# Repainting a carbon fiber frame ?



## Sefie (Oct 5, 2008)

I wouldn't attempt to do this myself, but
-Is it easy to find a shop that would do this (repaint a carbon fiber frame)? 
- How expensive would this be? 
-Could a new coat of paint be placed directly over the old paint with no special preparation work to the frame? 
-Could new decals be acquired from the manufacturer? The old one would obviously be painted over.

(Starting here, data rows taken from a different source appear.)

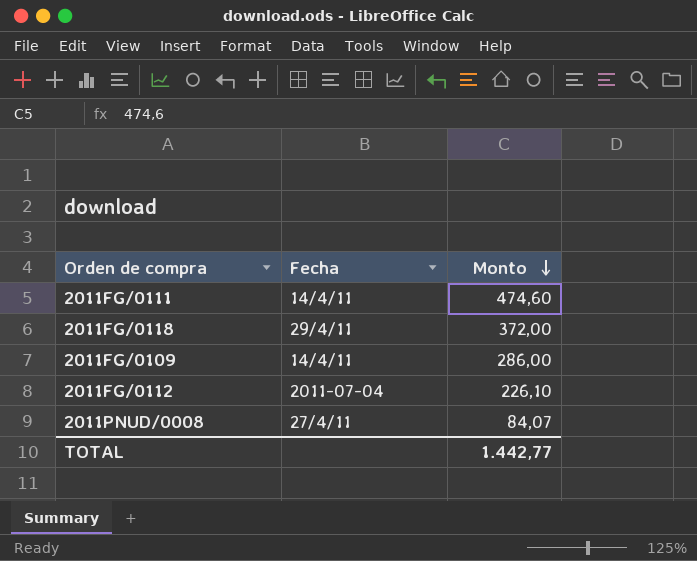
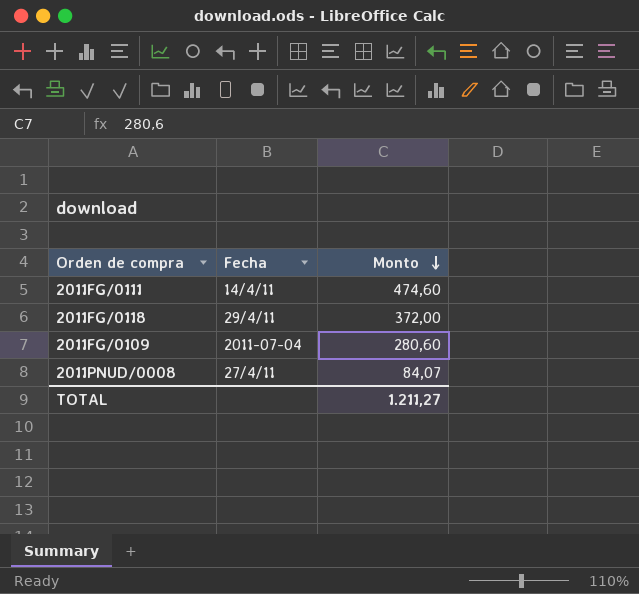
row 2011FG/0112: 2011-07-04 | 226,10 -> none
2011FG/0109 | Fecha: 14/4/11 -> 2011-07-04
2011FG/0109 | Monto: 286,00 -> 280,60
TOTAL | Monto: 1.442,77 -> 1.211,27

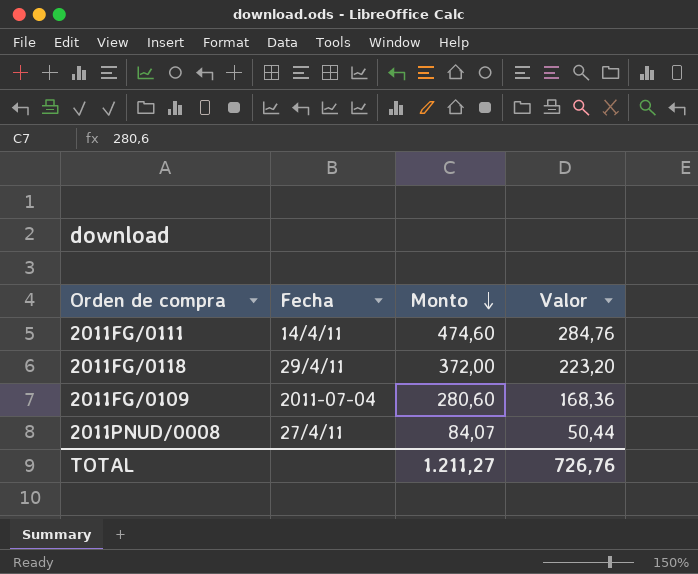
column Valor | formula: none -> [Monto] * 0,6

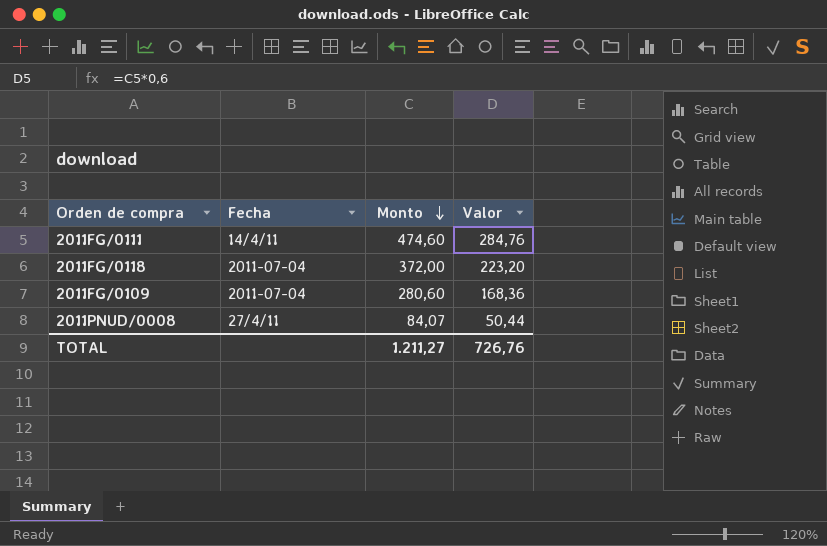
2011FG/0118 | Fecha: 29/4/11 -> 2011-07-04

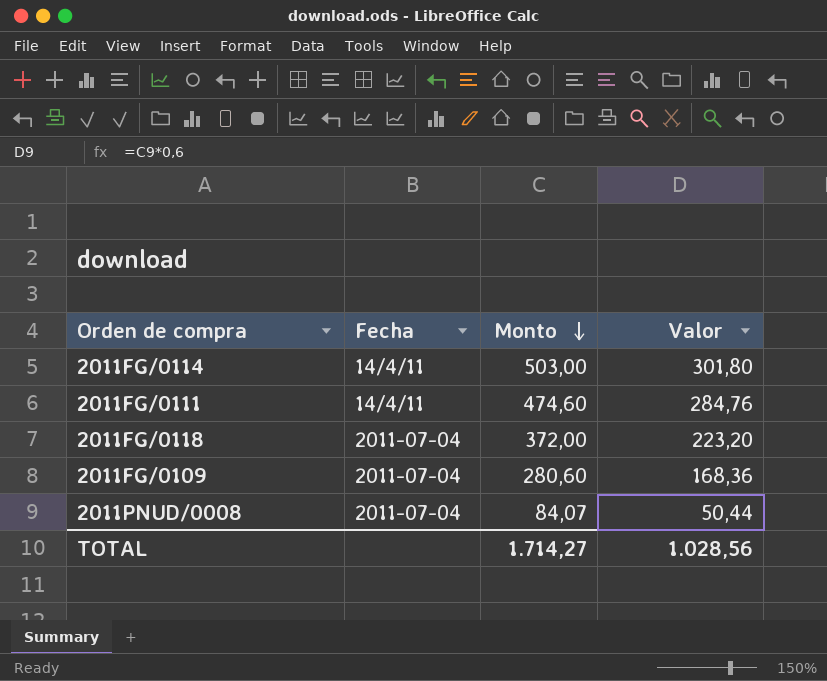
row 2011FG/0114: none -> 14/4/11 | 503,00 | 301,80
2011PNUD/0008 | Fecha: 27/4/11 -> 2011-07-04
TOTAL | Monto: 1.211,27 -> 1.714,27
TOTAL | Valor: 726,76 -> 1.028,56

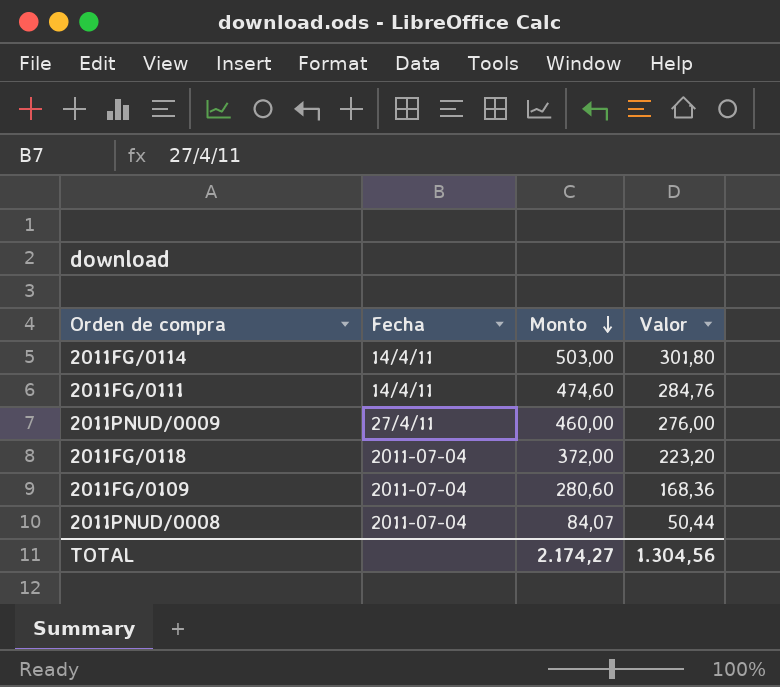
row 2011PNUD/0009: none -> 27/4/11 | 460,00 | 276,00
TOTAL | Monto: 1.714,27 -> 2.174,27
TOTAL | Valor: 1.028,56 -> 1.304,56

Thanks for any insight into this strange request

Ken


----------



## martinrjensen (Sep 23, 2007)

*painting ove the frame*

I'm sure that you could easily paint with almost any process short of powder coating (because of the heat involved) if you wanted to paint over the existing top coat. You may be adding a certian amount of weight which you may or may not want to do. For that reason I'm thinking it would be best to send to the manufacturer. As far as decals go, some manufacturers will sell you decals, and some you can buy on eBay. You would want to research this before any project.
That's my input. I have repainted several frames.


----------



## Sefie (Oct 5, 2008)

Anything special about painting over carbon fiber versus any other material?


----------



## Eisentraut (Sep 18, 2008)

"I'm sure that you could easily paint with almost any process short of powder coating (because of the heat involved)"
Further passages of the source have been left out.